At the center of his study is the approach to the shifting image of a young generation of musicians and their fans, by then having the financial power to consume, influence and altogether alter the perception of class.

This time, however, “class” was not understood as a class struggle, where the lower classes desperately tried to ascend to a higher level; this time formerly socially marginalized groups found new pride in their status.

This was due to new freedom of expression, fashion, music, and nevertheless, a combined financial power that gave these people a certain say in terms of creating consumer products and thus being a force on the market.

One major aspect of the success of bands like the Beatles and the Who were their working class origins, or what seemed to be these origins; combined with the anti-middle class notions, the anti-establishment ideas of style, aesthetics and sexual conduct, a “working class background” seemed to be the one notion of authenticity and of opposition.

The values promoted by those bands (and their record companies) were readily affirmed by their audiences, who followed the attitudes of their idols in terms of fashion, style and opposition to mainstream politics and values.

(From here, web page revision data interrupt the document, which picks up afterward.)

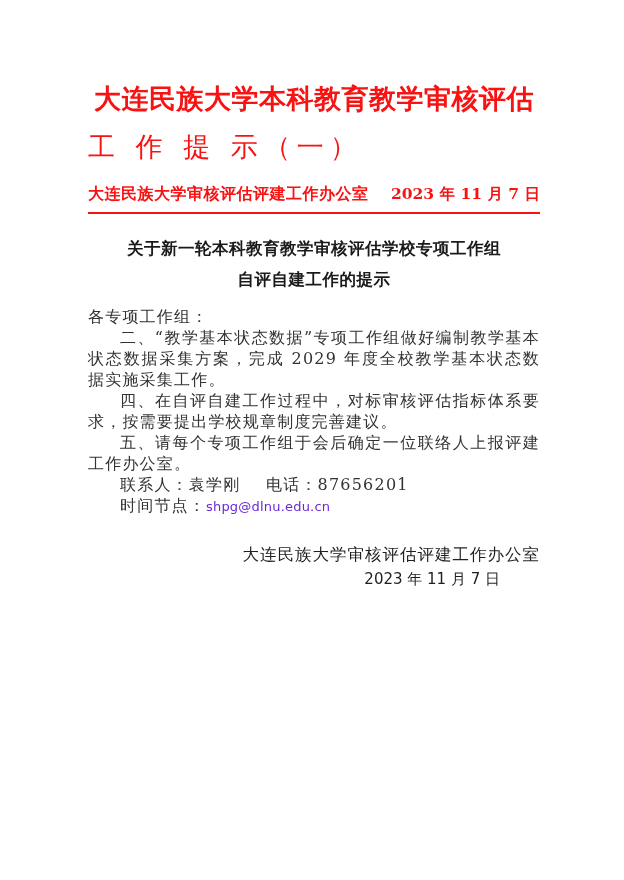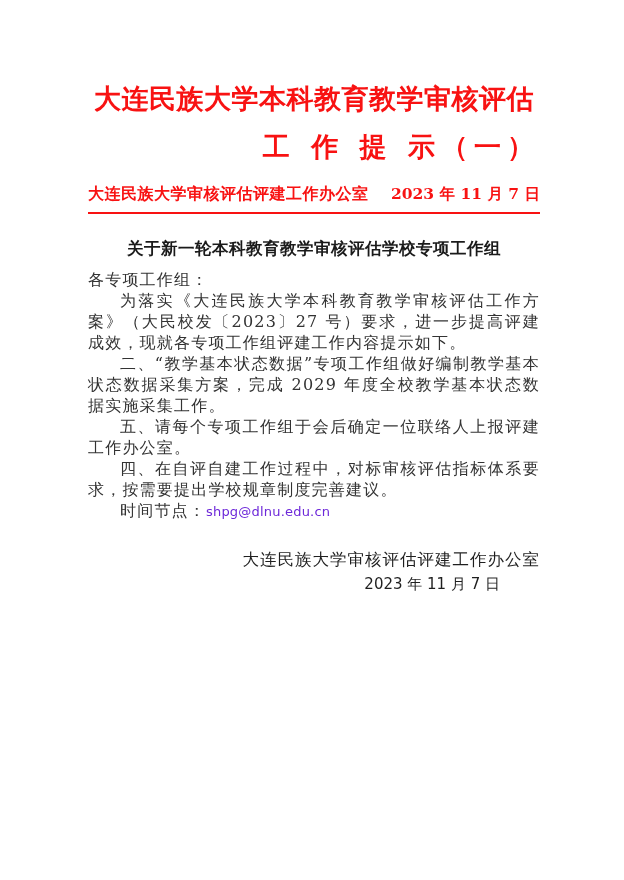--- a/index.html
+++ b/index.html
@@ -26,22 +26,22 @@
     line-height: 30px;
     font-weight: bold;
     text-align: center;
     letter-spacing: 0.5px;
     font-family: "DejaVu Serif", serif;
   }
   .doc-title-2 {
     color: #f81212;
     font-size: 27px;
     line-height: 30px;
-    font-weight: bold;
-    text-align: right;
+    font-weight: normal;
+    text-align: left;
     letter-spacing: 6px;
     margin-top: 18px;
     font-family: "DejaVu Serif", serif;
   }
   .header-row {
     margin-top: 22px;
     display: flex;
     justify-content: space-between;
     align-items: baseline;
   }
@@ -78,21 +78,21 @@
     margin-top: 10px;
     font-size: 16.5px;
     line-height: 21px;
     font-weight: bold;
     text-align: center;
     color: #1a1a1a;
     font-family: "DejaVu Sans", sans-serif;
     letter-spacing: 0.5px;
   }
   .body-block {
-    margin-top: 10px;
+    margin-top: 16px;
     font-size: 16px;
     line-height: 21px;
     color: #333333;
     text-align: justify;
     letter-spacing: 1.2px;
     font-family: "DejaVu Serif", serif;
   }
   .body-block p { text-indent: 2em; }
   .body-block p.no-indent { text-indent: 0; }
   .contact-line { text-indent: 2em; }
@@ -141,28 +141,31 @@
 
     <div class="header-row">
       <span class="header-office">大连民族大学审核评估评建工作办公室</span>
       <span class="header-date">2023 年 11 月 7 日</span>
     </div>
 
     <hr class="red-rule">
 
     <div class="subtitle-1">关于新一轮本科教育教学审核评估学校专项工作组</div>
 
+    <div class="subtitle-2">自评自建工作的提示</div>
 
     <div class="body-block">
       <p class="no-indent">各专项工作组：</p>
-      <p>为落实《大连民族大学本科教育教学审核评估工作方案》（大民校发〔2023〕27 号）要求，进一步提高评建成效，现就各专项工作组评建工作内容提示如下。</p>
       <p>二、“教学基本状态数据”专项工作组做好编制教学基本状态数据采集方案，完成 2029 年度全校教学基本状态数据实施采集工作。</p>
+      <p>四、在自评自建工作过程中，对标审核评估指标体系要求，按需要提出学校规章制度完善建议。</p>
       <p>五、请每个专项工作组于会后确定一位联络人上报评建工作办公室。</p>
-      <p>四、在自评自建工作过程中，对标审核评估指标体系要求，按需要提出学校规章制度完善建议。</p>
 
+      <p class="contact-line">
+        <span>联系人：袁学刚</span><span class="phone-part">电话：87656201</span>
+      </p>
       <p class="contact-line">
         <span>时间节点：</span><span class="email-value">shpg@dlnu.edu.cn</span>
       </p>
     </div>
 
     <div class="signature-block">
       <div class="signature-office">大连民族大学审核评估评建工作办公室</div>
       <div class="signature-date">2023 年 11 月 7 日</div>
     </div>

Considering the many changes that took place from 1964 to 1966 alone it is most amazing how not a political party, nor a pamphlet, book, or religion changed British society (and the rest of the world afterwards) but something else did the job: rock and roll musicians and their musical “offspring” who symbolized all authority originally associated with prophets, manifests or revolutionaries.
At the beginning of this massive change, the images of one by then idealized and hardly recognizable concepts of “working class” and “authenticity.”

It is the enormous collection of details from newspapers, magazines, interviews, biographies and of course, the “texts” of this phenomenon, namely the lyrics of many songs of the era that often seem like a parody on this very youth culture. Numerous allusions to class “differences,” Victorianism, the idea of respectability and middle class values exist in one of the most influential and successful bands of the 60s, the Kinks and genius songwriter Ray Davies picked up these like no one else. The rebellious nature of the new British youth, mostly actually of working class origins, was carefully (and very funnily) opposed to old social notions of difference; and Davies presented the results of this process.

Hardly surprising, as in many revolutions (or turmoil that is very close to it) the current revolutionaries started attacking the originators of the movement. In this case, it was the verbal, musical, lyrical and pop-cultural fight against “the establishment” and its ideas. Sadly, by 1965, the Beatles and the Rolling Stones already were part of this establishment. The new underground scenes, being fresh, undiscovered and commercially unexploited as the Beatles and the Stones once were, now challenged the style of the established (and commercially successful) originators of the revolution. Thus proving one of Simonelli’s main thesis right: the mostly mythical and altogether badly defined idea of “working class” origins values and traditions as a smartly used label of commercial exploitation of this youth culture in the 60s and 70s. After all, this is not the first book on British rock music in the sixties and seventies or the influence of a working class background on music making. Nevertheless, Simonelli’s title in a way reads like one long witty essay, luckily missing much of the academic language that often renders texts on pop culture illegible.

For example in this paragraph, where he enlarges on another aspect of authenticity. Concert goers having been somewhat mislead by self-elected “experts of musical authenticity,” like the English Folk Dance and Song Society’s (EFDSS) authority on folk music, crowds failed to see the originality of great American artists. “To the British folk audience, the blues was the acoustic music of poor blacks from the Mississippi valley, not the electric blues of American cities like Chicago whose musicians and groups filled the R&B charts in America in the 1950s. … For example, Muddy Waters toured Britain under the auspices of the EFDSS and audiences actually booed him for playing electric guitars. To accommodate them, on his next tour of Britain in the mid-sixties, he came only with his acoustic guitar, prepared to cater to his audience’s discerning tastes. However, by then, the rise of R&B-based pop groups like the Rolling Stones and the Yardbirds, British audiences were well-used to the idea of electric blues…. Thus, to his consternation, Waters was actually booed again for showing up on stage without electric band! To his eternal credit, he showed up a third time in the 1960s, not with a machine gun, but with his electric band, forgetting his obnoxious audiences the first two times, and was a monstrous hit.”

In addition we find a detailed account of the British rock music scene, subcultures, management tactics, band contests, band lineups and tons of exhaustive first-person accounts.
If you want to learn about the many facets of the beginning of the British rock circus… this book is just for you. I could hardly put it down. And I still learned new facts about the Mods, the beginning of the counterculture, the British Folk scene, the roots of progressive rock and the birth of a complex cultural style solid enough to become a powerful British export good.
This title comes as close to my personal “recommended reading” as it gets.

Review by Dr. A. Ebert, (c) 2014

David Simonelli. Working Class Heroes. Rock Music and British Society in the 1960s and 1970s. Lexington Books, 2012, 301 p.